> REQUIRED ACTION
Would you find each line in the entries below with the string "Liberation" and copy it?

> DATA SHOWN
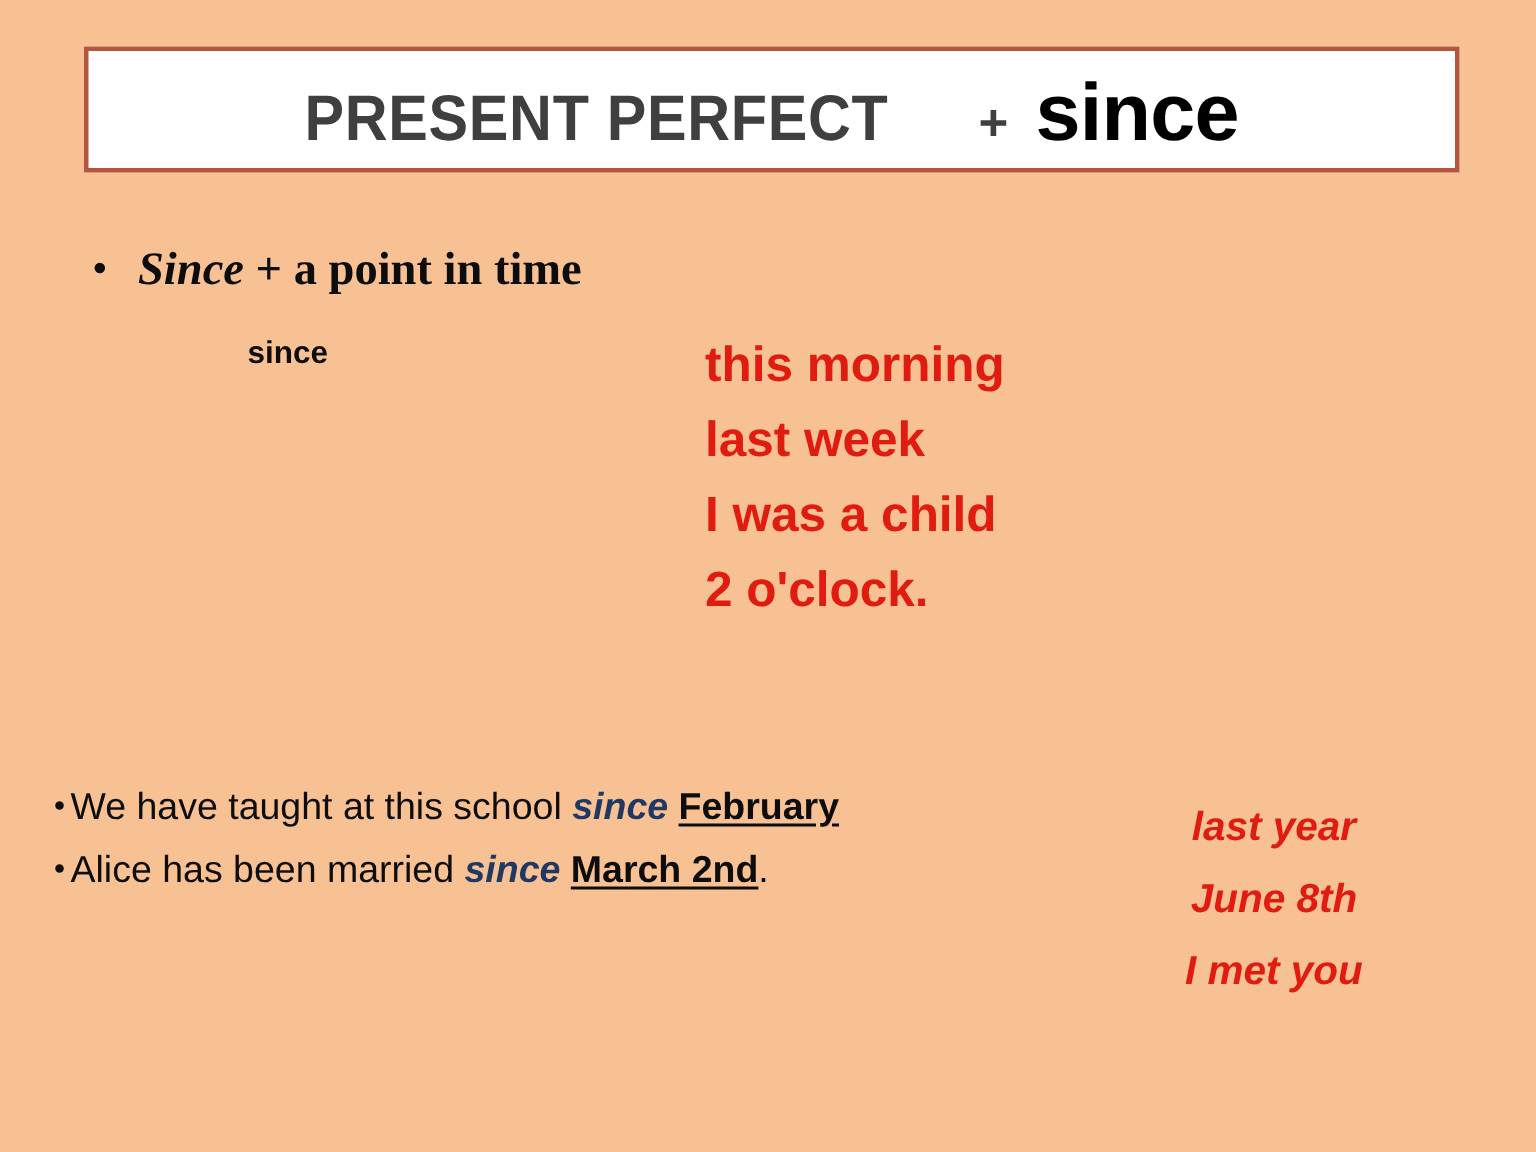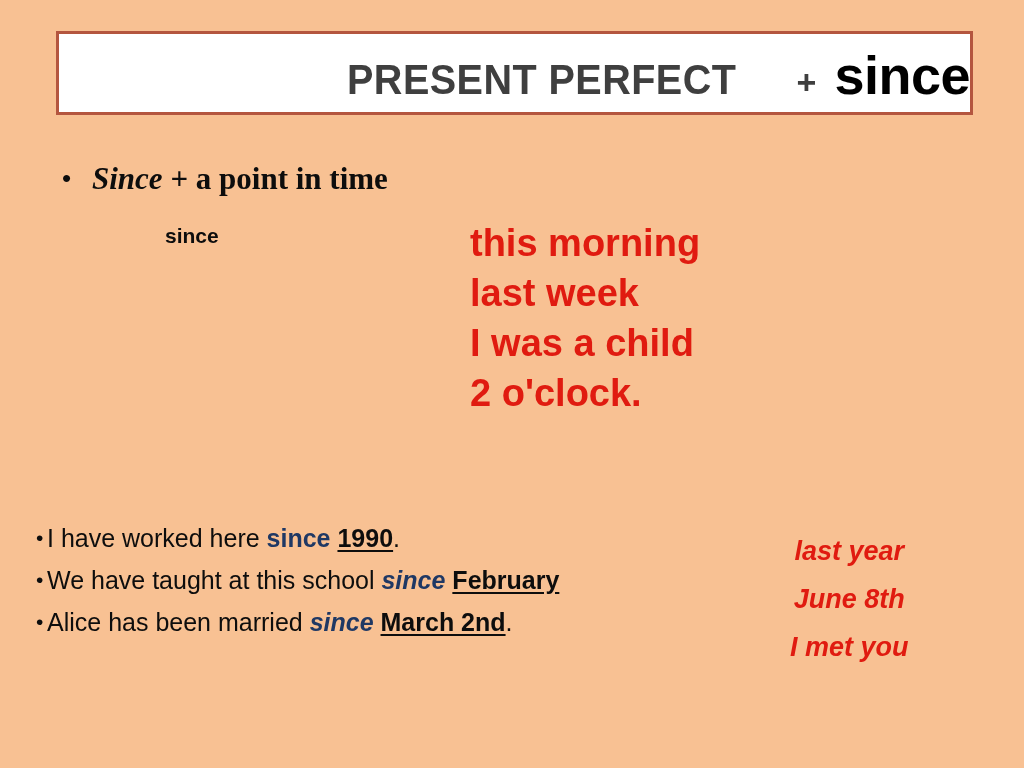--- a/index.html
+++ b/index.html
@@ -22,21 +22,21 @@
     position: absolute;
     left: 56px;
     top: 31px;
     width: 917px;
     height: 84px;
     background: #ffffff;
     border: 3px solid #b4563f;
     box-sizing: border-box;
     display: flex;
     align-items: center;
-    justify-content: flex-end;
+    justify-content: center;
   }
   .title-inner {
     display: flex;
     align-items: baseline;
     transform: translateY(2px);
   }
   .title-main {
     font-family: "Liberation Sans Narrow", "Liberation Sans", sans-serif;
     font-weight: bold;
     font-size: 43px;
@@ -93,21 +93,21 @@
   
   .red-list {
     position: absolute;
     left: 470px;
     top: 218px;
     margin: 0;
     padding: 0;
     list-style: none;
   }
   .red-list li {
-    font-size: 38px;
+    font-size: 33px;
     font-weight: bold;
     color: #e01b10;
     line-height: 50px;
     white-space: nowrap;
   }
 
   
   .examples {
     position: absolute;
     left: 36px;
@@ -179,23 +179,20 @@
 
 <ul class="red-list">
   <li>this morning</li>
   <li>last week</li>
   <li>I was a child</li>
   <li>2 o'clock.</li>
 </ul>
 
 <ul class="examples">
   <li>
-    <span class="dot">•</span><span>I have worked here </span><span class="kw">since</span><span> </span><span class="ul">1990</span><span>.</span>
-  </li>
-  <li>
     <span class="dot">•</span><span>We have taught at this school </span><span class="kw ital">since</span><span> </span><span class="ul">February</span><span></span>
   </li>
   <li>
     <span class="dot">•</span><span>Alice has been married </span><span class="kw ital">since</span><span> </span><span class="ul">March 2nd</span><span>.</span>
   </li>
 </ul>
 
 <ul class="right-col">
   <li>last year</li>
   <li>June 8th</li>

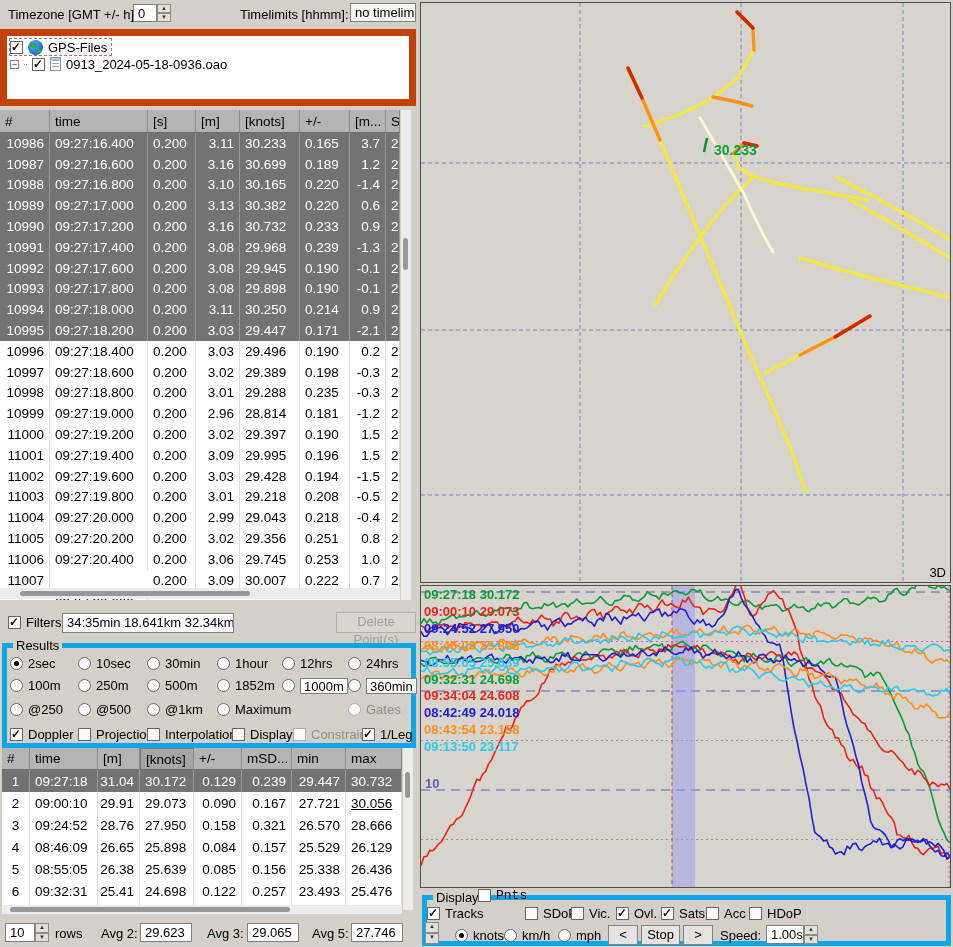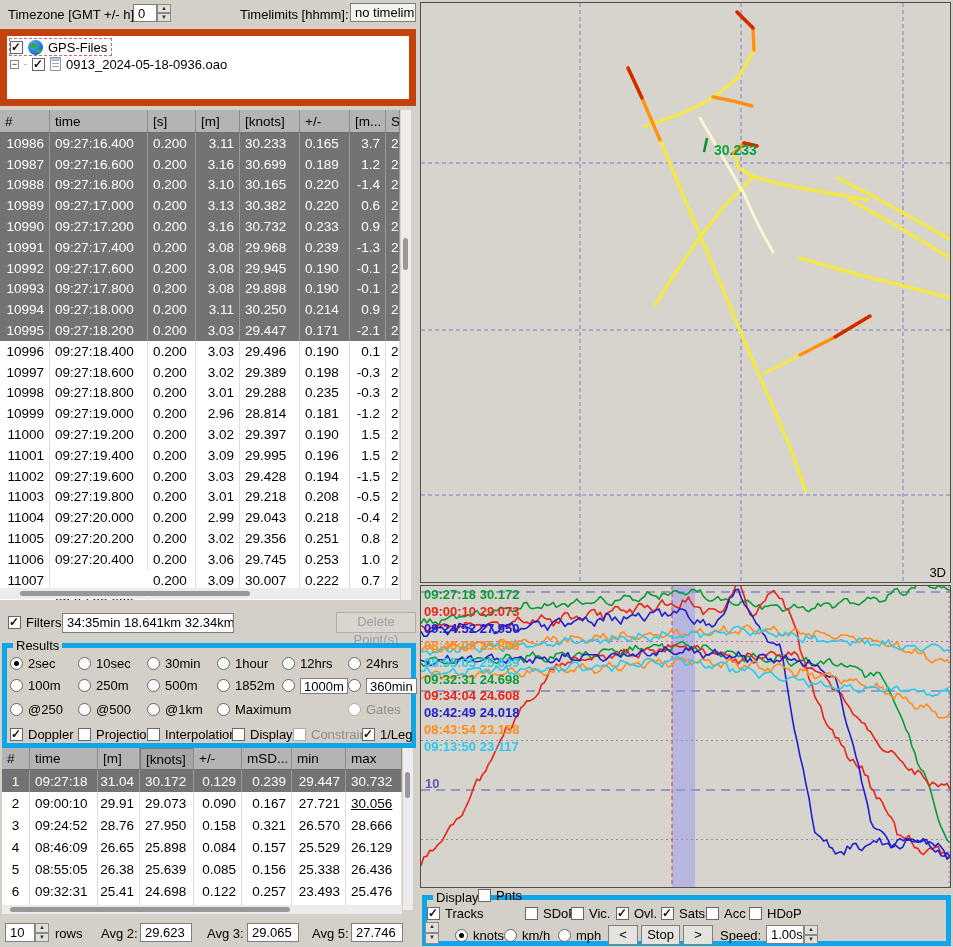--- a/index.html
+++ b/index.html
@@ -201,21 +201,21 @@
         <div class="td" style="width: 36px; justify-content: flex-end;">-2.1</div>
         <div class="td" style="width: 14px; justify-content: flex-start;">2</div>
       </div>
       <div class="trw" style="height: 20.8px;">
         <div class="td" style="width: 50px; justify-content: flex-end;">10996</div>
         <div class="td" style="width: 98px; justify-content: flex-start;">09:27:18.400</div>
         <div class="td" style="width: 48px; justify-content: flex-start;">0.200</div>
         <div class="td" style="width: 44px; justify-content: flex-end;">3.03</div>
         <div class="td" style="width: 60px; justify-content: flex-start;">29.496</div>
         <div class="td" style="width: 50px; justify-content: flex-start;">0.190</div>
-        <div class="td" style="width: 36px; justify-content: flex-end;">0.1</div>
+        <div class="td" style="width: 36px; justify-content: flex-end;">0.2</div>
         <div class="td" style="width: 14px; justify-content: flex-start;">2</div>
       </div>
       <div class="trw" style="height: 20.8px;">
         <div class="td" style="width: 50px; justify-content: flex-end;">10997</div>
         <div class="td" style="width: 98px; justify-content: flex-start;">09:27:18.600</div>
         <div class="td" style="width: 48px; justify-content: flex-start;">0.200</div>
         <div class="td" style="width: 44px; justify-content: flex-end;">3.02</div>
         <div class="td" style="width: 60px; justify-content: flex-start;">29.389</div>
         <div class="td" style="width: 50px; justify-content: flex-start;">0.198</div>
         <div class="td" style="width: 36px; justify-content: flex-end;">-0.3</div>
@@ -606,21 +606,21 @@
   </div>
 
   <fieldset style="left:422px;top:890px;width:529px;height:56px;">
     <legend>Display</legend>
   </fieldset>
   <div id="display-checks">
       <div class="opt" style="left: 427px; top: 906px;">
         <span class="cb on"></span>
         <span>Tracks</span>
       </div>
-      <div class="opt" style="left: 478px; top: 888px;">
+      <div class="opt" style="left: 478px; top: 888px; font-family: Liberation Mono, monospace;">
         <span class="cb"></span>
         <span>Pnts</span>
       </div>
       <div class="opt" style="left: 525px; top: 906px;">
         <span class="cb"></span>
         <span>SDoP</span>
       </div>
       <div class="opt" style="left: 571px; top: 906px;">
         <span class="cb"></span>
         <span>Vic.</span>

> PROBLEM SOLUTION
     font-family: "Liberation Sans Narrow", "Liberation Sans", sans-serif;
+      <div class="opt" style="left: 478px; top: 888px; font-family: Liberation Mono, monospace;">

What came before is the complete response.